That is 10 lines of code, and we can continue to make it even more succinct.

Now, onto the release highlights.

## Full GPU Support in ODE Solvers

Now not just the non-stiff ODE solvers but the stiff ODE solvers allow for the initial condition to be a GPUArray, with the internal methods not performing any indexing in order to allow for all computations to take place on the GPU without data transfers. This allows for expensive right-hand side calculations, like those in neural ODEs or PDE discretizations, to utilize GPU acceleration without worrying about whether the cost of data transfers will overtake the solver speed enhancements.

While the presence of broadcast throughout the solvers might worry one about performance…
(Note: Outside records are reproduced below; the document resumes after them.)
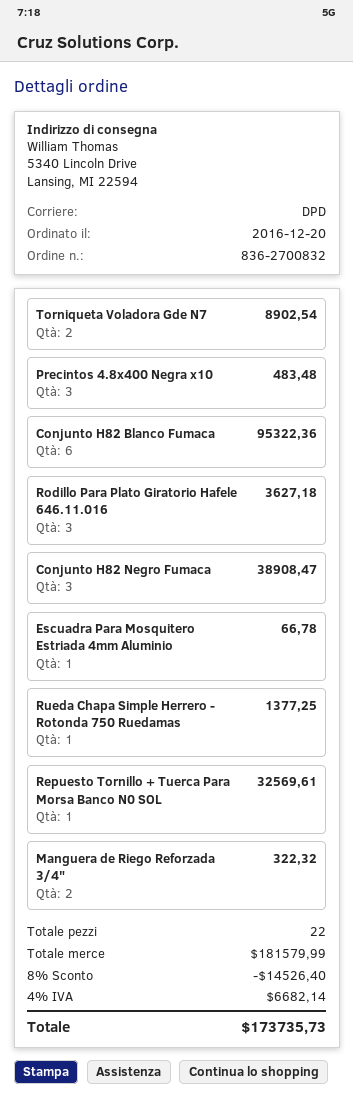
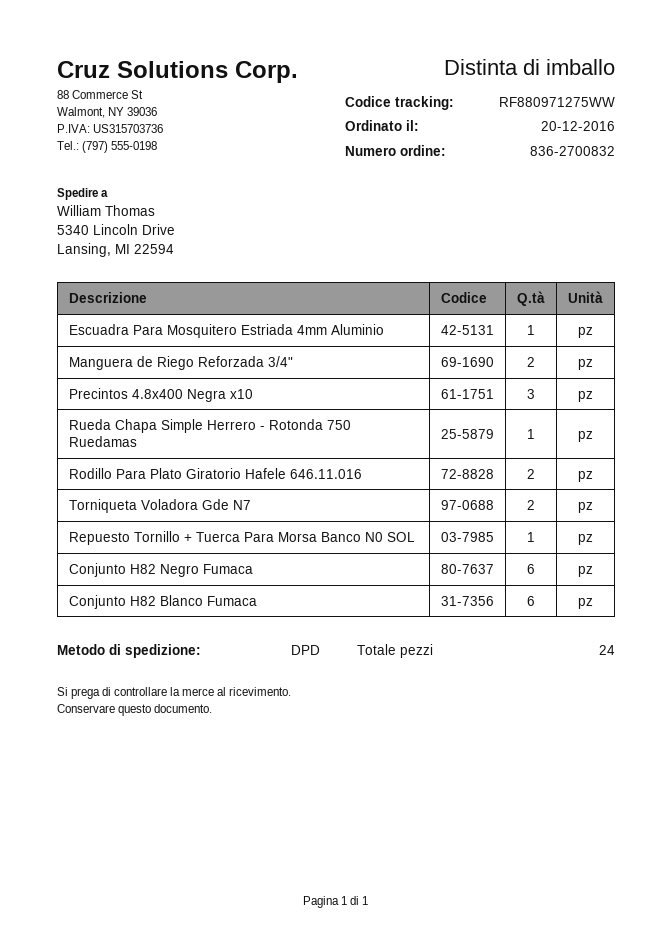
Rodillo Para Plato Giratorio Hafele 646.11.016: 3 -> 2
Conjunto H82 Negro Fumaca: 3 -> 6
total quantity: 22 -> 24

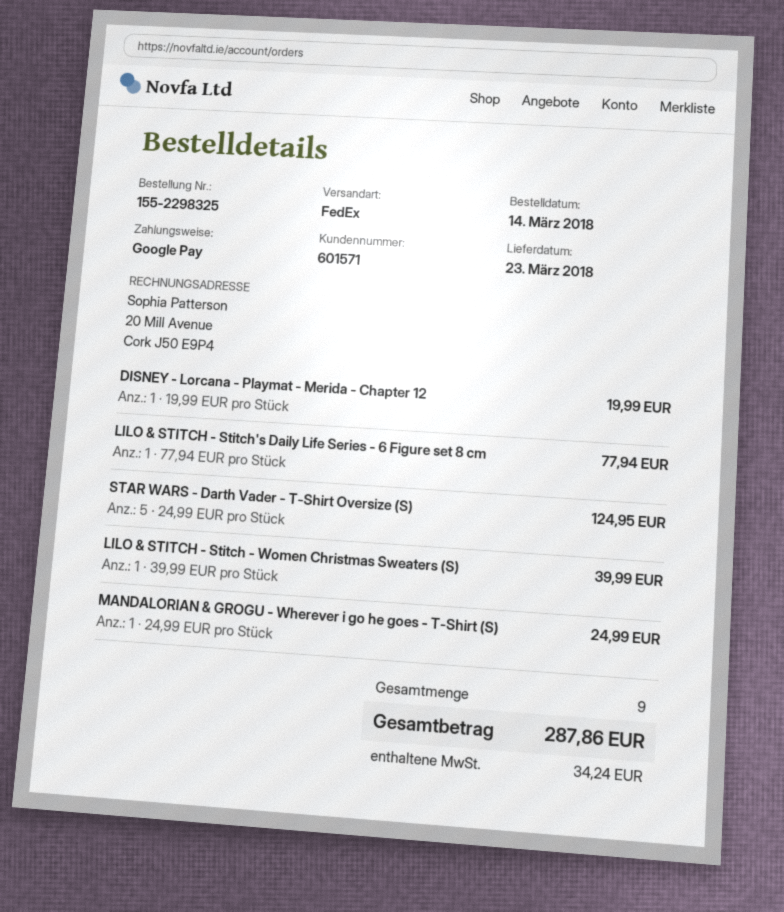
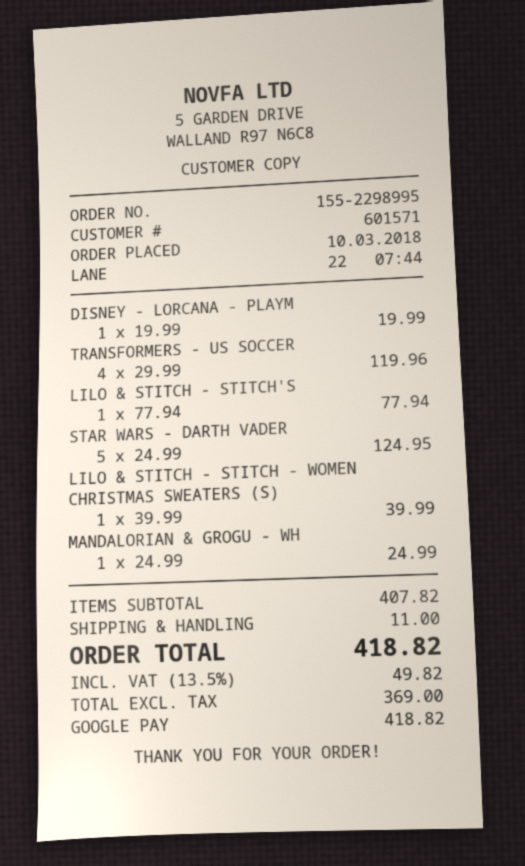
order number: 155-2298325 -> 155-2298995
order date: 2018-03-14 -> 2018-03-10
TRANSFORMERS - US SOCCER: none -> 4 x 29.99 = 119.96
shipping: none -> 11.00
tax: 34.24 -> 49.82
total: 287.86 -> 418.82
## Fast DiffEq-Specific Broadcast

Yingbo Ma (@YingboMa) implemented a fancy broadcast wrapper that allows for
all sorts of information to be passed to the compiler in the differential
equation solver’s internals, making a bunch of no-aliasing and sizing assumptions
that are normally not possible. These change the internals to all use a
special `@..`

which turns out to be faster than standard loops, and this is the
magic that really enabled the GPU support to happen without performance
regressions (and in fact, we got some speedups from this, close to 2x in some
cases!)

## Smart linsolve defaults and LinSolveGMRES

One of the biggest performance-based features to be released is smarter linsolve
defaults. If you are using dense arrays with a standard Julia build, OpenBLAS
does not perform recursive LU factorizations which we found to be suboptimal
by about 5x in some cases. Thus our default linear solver now automatically
detects the BLAS installation and utilizes RecursiveFactorizations.jl to give
this speedup for many standard stiff ODE cases. In addition, if you passed a
sparse Jacobian for the `jac_prototype`

, the linear solver now automatically
switches to a form that works for sparse Jacobians. If you use an
`AbstractDiffEqOperator`

, the default linear solver automatically switches to
a Krylov subspace method (GMRES) and utilizes the matrix-free operator directly.
Banded matrices and Jacobians on the GPU are now automatically handled as well.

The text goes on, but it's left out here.